2- Hak yoksunluklarının değerlendirilmesi,
Yargıtay Ceza Genel Kurulu’nun 11.05.2010 tarih ve 4/87-112 sayılı kararında da vurgulandığı üzere; aleyhe değiştirme yasağı münhasıran “cezalar” ile ilgili olup; cezalar da 5237 sayılı TCK’nın 45. maddesinde; hapis ve adli para cezaları olarak sayıldığından, cezalar arasında sayılmayan güvenlik tedbirlerinin ve diğer müesseselerin bu kapsamda değerlendirilemeyeceği kabul edilmektedir.Bu nedenle, hapis cezasına mahkumiyetin kanuni sonucu olarak hükmedilmesi gereken “hak yoksunlukları”na ilişkin hata veya eksikliklerin, infaz aşamasında ve 5275 sayılı Kanun hükümleri uyarınca düzeltilmesi mümkün olduğundan, bu husus “aleyhe değiştirme yasağına” konu oluşturmayacaktır.Öte yandan, 5237 sayılı TCK"nın 53/3. maddesinde "Mahkum olduğu hapis cezası ertelenen veya koşullu salıverilen hükümlünün kendi altsoyu üzerindeki velayet, vesayet ve kayyımlık yetkileri açısından yukarıdaki fıkralar hükümleri uygulanmaz" hükmü yer almaktadır.

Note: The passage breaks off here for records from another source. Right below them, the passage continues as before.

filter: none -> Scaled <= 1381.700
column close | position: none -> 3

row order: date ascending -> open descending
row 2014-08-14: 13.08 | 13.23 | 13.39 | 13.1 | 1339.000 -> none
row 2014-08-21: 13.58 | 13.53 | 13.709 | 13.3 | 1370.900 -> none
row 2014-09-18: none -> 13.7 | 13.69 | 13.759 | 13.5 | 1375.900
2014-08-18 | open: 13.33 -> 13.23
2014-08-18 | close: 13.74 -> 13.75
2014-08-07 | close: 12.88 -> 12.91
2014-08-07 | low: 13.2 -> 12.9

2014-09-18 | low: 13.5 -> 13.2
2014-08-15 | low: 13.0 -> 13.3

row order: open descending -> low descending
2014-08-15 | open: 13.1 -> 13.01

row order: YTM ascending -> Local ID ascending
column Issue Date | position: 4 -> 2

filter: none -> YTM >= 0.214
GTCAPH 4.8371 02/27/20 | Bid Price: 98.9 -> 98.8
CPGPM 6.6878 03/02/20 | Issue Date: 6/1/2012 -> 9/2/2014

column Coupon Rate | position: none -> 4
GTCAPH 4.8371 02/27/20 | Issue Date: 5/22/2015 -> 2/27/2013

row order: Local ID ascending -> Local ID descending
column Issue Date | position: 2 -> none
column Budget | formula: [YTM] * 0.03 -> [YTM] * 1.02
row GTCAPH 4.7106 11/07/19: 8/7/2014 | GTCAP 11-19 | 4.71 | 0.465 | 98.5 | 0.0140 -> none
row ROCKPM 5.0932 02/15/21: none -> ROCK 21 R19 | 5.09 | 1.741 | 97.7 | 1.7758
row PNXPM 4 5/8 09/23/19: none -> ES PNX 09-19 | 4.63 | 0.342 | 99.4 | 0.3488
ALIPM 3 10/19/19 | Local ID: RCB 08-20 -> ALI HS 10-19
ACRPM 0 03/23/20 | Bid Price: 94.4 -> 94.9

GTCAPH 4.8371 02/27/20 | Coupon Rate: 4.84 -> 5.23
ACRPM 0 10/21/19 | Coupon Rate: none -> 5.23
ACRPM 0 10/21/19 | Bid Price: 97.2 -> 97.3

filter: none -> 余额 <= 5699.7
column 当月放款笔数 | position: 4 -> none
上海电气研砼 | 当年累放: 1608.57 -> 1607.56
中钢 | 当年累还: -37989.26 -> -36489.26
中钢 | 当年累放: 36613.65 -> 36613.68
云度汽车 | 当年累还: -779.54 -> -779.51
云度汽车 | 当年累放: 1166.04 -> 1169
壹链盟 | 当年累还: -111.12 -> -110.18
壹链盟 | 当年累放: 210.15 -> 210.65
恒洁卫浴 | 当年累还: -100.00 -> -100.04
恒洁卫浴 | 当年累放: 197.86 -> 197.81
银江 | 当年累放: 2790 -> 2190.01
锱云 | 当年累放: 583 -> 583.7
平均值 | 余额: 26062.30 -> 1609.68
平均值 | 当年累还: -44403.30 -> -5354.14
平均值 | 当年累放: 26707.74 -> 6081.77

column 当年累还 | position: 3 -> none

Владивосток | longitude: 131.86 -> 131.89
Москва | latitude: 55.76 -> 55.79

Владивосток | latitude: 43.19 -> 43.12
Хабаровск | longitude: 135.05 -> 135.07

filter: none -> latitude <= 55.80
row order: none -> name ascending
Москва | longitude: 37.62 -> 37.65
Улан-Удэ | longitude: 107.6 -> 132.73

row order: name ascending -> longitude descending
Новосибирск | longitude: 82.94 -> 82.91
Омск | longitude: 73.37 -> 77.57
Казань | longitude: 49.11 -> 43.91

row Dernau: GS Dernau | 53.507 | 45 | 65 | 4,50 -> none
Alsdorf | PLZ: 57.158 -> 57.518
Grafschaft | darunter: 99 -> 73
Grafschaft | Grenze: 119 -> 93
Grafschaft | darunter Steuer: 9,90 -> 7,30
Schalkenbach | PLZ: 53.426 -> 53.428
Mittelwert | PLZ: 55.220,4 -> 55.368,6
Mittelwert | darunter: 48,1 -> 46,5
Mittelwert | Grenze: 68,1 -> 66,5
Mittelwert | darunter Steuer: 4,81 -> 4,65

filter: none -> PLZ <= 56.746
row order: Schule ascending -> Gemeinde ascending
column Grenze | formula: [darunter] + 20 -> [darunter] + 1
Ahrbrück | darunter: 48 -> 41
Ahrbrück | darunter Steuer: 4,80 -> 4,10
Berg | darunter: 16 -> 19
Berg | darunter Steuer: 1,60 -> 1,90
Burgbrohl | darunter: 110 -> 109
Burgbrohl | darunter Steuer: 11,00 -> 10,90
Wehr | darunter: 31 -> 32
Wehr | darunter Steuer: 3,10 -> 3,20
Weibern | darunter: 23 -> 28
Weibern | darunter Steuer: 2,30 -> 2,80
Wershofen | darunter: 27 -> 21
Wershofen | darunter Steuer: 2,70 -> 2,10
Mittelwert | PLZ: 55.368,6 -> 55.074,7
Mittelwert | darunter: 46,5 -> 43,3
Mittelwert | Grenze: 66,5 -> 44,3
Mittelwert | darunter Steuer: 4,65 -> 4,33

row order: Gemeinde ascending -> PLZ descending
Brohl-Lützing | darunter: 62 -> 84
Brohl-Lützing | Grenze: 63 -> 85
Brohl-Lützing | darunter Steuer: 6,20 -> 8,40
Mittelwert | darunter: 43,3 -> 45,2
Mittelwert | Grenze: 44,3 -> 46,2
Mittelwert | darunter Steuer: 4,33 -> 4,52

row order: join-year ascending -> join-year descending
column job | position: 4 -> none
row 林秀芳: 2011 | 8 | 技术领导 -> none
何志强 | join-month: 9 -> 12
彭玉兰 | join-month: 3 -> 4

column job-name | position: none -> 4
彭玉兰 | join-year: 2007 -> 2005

İnceleme konusu somut olayda; mahkemece tehdit suçundan kısa süreli hapis cezasıyla cezalandırılmasına karar verilen sanık hakkında, 5237 sayılı TCK"nın 53. maddesinin 3. fıkrası hükmü gözetilmeden, aynı Kanun maddesinin 1. fıkrasının (a), (b), (d) ve (e) bendindeki haklardan hapis cezasının infazı tamamlanıncaya, (c) bendinde belirtilen haklardan ise koşullu salıverilme tarihine kadar yoksun bırakılmasına karar verildiği görülmektedir. Ancak mahkemenin TCK"nın 53/1-c maddesindeki hak yoksunluğuyla ilgili, aynı Kanun maddesinin 3. fıkrasındaki sınırlandırıcı hükmü dikkate almayan uygulamasının hukuka aykırı olduğu anlaşılmaktadır.
IV- Sonuç ve Karar:
Yukarıda açıklanan nedenlerle;
Yargıtay Cumhuriyet Başsavcılığının düzenlediği tebliğnamedeki düşünce yerinde görüldüğünden,
1- Tehdit suçundan sanık ... hakkında,... Sulh Ceza Mahkemesinin 25/04/2013 tarihli ve 2012/280 esas, 2013/235 sayılı kararı ile, bu karara yönelik itirazın reddine dair,...Ağır Ceza Mahkemesinin 24/12/2014 tarihli ve 2014/1999 sayılı kararının, CMK"nın 309. maddesi uyarınca BOZULMASINA,
2- Karardaki hukuka aykırılık aynı Kanun maddesinin 4/d fıkrası gereğince Yargıtay tarafından giderilmesi gerektiğinden;
a- Hüküm fıkrasında yer alan tekerrür hükümlerinin uygulanmasına ilişkin bölümlerin hükümden ÇIKARILMASINA,
b- 5237 sayılı Kanun’un 53/1-c maddesi uyarınca hükmedilen hak yoksunluğuna ilişkin bölüme, "kendi altsoyu üzerindekilerle sınırlı olmak üzere koşullu salıverilme tarihine kadar" ibaresinin eklenmesine,
3- Anayasa Mahkemesinin, TCK"nın 53. maddesindeki hak yoksunluklarıyla ilgili olarak verdiği, 08.10.2015 gün ve 2014/140 esas, 2015/85 karar sayılı iptal kararının kapsam ve içerik itibariyle mahallinde gözetilmesine,
4- Karardaki diğer hususların olduğu gibi bırakılmasına, 15.02.2016 tarihinde oybirliğiyle karar verildi.